## The task
Using the entries below, write out the line with "['QIWI', 'CARD', 'USDT', 'ETH', 'SBP', 'YOOMONEY']", the line with "admin sidebar will", and every line in between, exactly as each is written.

___ Given data

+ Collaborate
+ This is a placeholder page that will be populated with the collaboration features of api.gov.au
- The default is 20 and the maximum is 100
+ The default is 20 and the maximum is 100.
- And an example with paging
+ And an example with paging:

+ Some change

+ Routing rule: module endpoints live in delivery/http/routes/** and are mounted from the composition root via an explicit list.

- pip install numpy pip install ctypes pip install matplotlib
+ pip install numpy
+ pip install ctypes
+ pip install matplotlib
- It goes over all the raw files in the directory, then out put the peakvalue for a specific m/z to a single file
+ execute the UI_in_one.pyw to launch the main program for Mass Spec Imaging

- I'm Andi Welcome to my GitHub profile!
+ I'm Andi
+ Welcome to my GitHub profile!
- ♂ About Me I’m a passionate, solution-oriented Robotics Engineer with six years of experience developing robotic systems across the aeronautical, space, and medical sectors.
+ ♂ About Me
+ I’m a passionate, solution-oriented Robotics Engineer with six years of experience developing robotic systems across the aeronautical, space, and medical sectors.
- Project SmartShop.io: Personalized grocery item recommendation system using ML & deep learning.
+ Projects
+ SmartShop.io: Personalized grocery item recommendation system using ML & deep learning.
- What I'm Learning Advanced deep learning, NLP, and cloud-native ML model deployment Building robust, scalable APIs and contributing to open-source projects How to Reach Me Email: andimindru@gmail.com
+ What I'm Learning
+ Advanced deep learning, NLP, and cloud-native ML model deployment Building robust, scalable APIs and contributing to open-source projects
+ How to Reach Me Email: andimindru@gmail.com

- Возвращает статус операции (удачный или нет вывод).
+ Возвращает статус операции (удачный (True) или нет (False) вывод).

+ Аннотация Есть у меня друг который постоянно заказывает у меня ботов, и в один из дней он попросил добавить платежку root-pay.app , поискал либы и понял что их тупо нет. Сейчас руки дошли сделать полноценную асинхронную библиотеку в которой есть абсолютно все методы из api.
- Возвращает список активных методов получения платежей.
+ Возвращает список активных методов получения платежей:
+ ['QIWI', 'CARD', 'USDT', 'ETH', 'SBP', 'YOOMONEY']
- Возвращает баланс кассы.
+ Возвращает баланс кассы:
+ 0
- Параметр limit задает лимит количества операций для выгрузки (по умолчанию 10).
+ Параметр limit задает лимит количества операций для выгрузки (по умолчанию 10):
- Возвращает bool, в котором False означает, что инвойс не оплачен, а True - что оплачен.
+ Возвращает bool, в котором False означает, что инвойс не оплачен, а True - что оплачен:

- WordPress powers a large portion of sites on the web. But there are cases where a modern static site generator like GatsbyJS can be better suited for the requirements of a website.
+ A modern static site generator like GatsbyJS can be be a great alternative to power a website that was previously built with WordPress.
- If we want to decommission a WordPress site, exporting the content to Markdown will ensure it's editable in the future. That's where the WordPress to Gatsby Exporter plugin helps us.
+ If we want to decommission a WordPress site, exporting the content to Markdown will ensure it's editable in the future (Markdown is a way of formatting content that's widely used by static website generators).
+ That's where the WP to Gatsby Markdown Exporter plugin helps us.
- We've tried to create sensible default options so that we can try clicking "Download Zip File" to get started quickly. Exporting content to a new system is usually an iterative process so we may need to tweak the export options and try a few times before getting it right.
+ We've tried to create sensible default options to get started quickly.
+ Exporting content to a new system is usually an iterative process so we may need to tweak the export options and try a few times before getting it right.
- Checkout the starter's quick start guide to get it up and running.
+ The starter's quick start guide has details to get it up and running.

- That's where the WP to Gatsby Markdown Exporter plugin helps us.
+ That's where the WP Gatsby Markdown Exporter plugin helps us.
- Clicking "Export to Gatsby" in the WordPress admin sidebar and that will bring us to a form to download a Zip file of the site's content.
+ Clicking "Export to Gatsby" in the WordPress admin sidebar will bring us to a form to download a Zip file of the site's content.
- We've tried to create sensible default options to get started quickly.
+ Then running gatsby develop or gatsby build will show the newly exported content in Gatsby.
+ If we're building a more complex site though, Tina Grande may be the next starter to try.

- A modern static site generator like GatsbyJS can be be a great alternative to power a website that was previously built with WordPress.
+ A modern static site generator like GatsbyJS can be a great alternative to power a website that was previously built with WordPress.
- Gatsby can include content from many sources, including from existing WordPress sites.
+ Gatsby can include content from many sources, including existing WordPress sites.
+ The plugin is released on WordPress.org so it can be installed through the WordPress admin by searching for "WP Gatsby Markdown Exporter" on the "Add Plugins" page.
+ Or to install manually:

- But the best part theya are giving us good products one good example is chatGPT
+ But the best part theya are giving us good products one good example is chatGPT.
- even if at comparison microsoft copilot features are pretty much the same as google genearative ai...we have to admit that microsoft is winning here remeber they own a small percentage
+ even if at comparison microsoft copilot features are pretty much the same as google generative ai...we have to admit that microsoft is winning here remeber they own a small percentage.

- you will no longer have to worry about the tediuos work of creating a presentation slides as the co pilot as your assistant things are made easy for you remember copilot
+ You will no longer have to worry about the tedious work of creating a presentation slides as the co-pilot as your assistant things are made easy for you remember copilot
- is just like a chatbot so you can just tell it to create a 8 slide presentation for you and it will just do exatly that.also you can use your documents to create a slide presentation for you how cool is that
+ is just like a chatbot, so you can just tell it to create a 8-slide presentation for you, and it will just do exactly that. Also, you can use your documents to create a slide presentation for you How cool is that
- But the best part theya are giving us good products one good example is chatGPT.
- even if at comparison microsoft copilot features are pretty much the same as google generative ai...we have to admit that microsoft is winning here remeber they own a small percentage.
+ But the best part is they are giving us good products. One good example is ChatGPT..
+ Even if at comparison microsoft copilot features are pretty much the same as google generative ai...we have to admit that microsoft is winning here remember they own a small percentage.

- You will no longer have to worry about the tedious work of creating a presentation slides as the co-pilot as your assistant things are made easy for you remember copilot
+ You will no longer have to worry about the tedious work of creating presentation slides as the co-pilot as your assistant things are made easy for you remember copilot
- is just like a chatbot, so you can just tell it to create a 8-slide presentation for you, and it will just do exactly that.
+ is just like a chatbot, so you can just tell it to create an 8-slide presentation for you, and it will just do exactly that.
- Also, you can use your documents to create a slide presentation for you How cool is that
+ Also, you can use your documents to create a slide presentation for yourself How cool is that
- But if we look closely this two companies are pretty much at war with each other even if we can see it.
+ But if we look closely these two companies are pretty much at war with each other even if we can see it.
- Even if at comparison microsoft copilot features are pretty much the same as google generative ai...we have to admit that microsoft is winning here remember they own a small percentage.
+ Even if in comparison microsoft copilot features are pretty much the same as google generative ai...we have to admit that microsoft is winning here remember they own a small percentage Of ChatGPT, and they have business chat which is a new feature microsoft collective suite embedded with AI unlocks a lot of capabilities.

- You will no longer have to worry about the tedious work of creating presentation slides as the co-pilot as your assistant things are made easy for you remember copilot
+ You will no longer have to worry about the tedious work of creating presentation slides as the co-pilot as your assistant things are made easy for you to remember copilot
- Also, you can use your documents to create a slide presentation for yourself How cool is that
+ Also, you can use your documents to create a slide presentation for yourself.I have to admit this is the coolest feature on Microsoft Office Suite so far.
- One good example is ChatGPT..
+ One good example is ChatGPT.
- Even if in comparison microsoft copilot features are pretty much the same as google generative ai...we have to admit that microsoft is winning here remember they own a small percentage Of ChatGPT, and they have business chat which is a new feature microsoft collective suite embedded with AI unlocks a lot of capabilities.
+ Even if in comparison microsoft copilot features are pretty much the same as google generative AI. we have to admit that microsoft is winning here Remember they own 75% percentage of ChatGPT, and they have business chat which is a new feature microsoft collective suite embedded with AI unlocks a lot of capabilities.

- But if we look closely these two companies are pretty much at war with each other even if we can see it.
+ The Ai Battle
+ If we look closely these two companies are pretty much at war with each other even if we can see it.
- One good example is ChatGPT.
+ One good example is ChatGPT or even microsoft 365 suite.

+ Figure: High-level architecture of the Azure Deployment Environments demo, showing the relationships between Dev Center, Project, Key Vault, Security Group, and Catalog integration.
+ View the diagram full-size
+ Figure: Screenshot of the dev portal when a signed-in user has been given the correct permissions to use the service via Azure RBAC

______

## Output for this task
+ ['QIWI', 'CARD', 'USDT', 'ETH', 'SBP', 'YOOMONEY']
- Возвращает баланс кассы.
+ Возвращает баланс кассы:
+ 0
- Параметр limit задает лимит количества операций для выгрузки (по умолчанию 10).
+ Параметр limit задает лимит количества операций для выгрузки (по умолчанию 10):
- Возвращает bool, в котором False означает, что инвойс не оплачен, а True - что оплачен.
+ Возвращает bool, в котором False означает, что инвойс не оплачен, а True - что оплачен:

- WordPress powers a large portion of sites on the web. But there are cases where a modern static site generator like GatsbyJS can be better suited for the requirements of a website.
+ A modern static site generator like GatsbyJS can be be a great alternative to power a website that was previously built with WordPress.
- If we want to decommission a WordPress site, exporting the content to Markdown will ensure it's editable in the future. That's where the WordPress to Gatsby Exporter plugin helps us.
+ If we want to decommission a WordPress site, exporting the content to Markdown will ensure it's editable in the future (Markdown is a way of formatting content that's widely used by static website generators).
+ That's where the WP to Gatsby Markdown Exporter plugin helps us.
- We've tried to create sensible default options so that we can try clicking "Download Zip File" to get started quickly. Exporting content to a new system is usually an iterative process so we may need to tweak the export options and try a few times before getting it right.
+ We've tried to create sensible default options to get started quickly.
+ Exporting content to a new system is usually an iterative process so we may need to tweak the export options and try a few times before getting it right.
- Checkout the starter's quick start guide to get it up and running.
+ The starter's quick start guide has details to get it up and running.

- That's where the WP to Gatsby Markdown Exporter plugin helps us.
+ That's where the WP Gatsby Markdown Exporter plugin helps us.
- Clicking "Export to Gatsby" in the WordPress admin sidebar and that will bring us to a form to download a Zip file of the site's content.
+ Clicking "Export to Gatsby" in the WordPress admin sidebar will bring us to a form to download a Zip file of the site's content.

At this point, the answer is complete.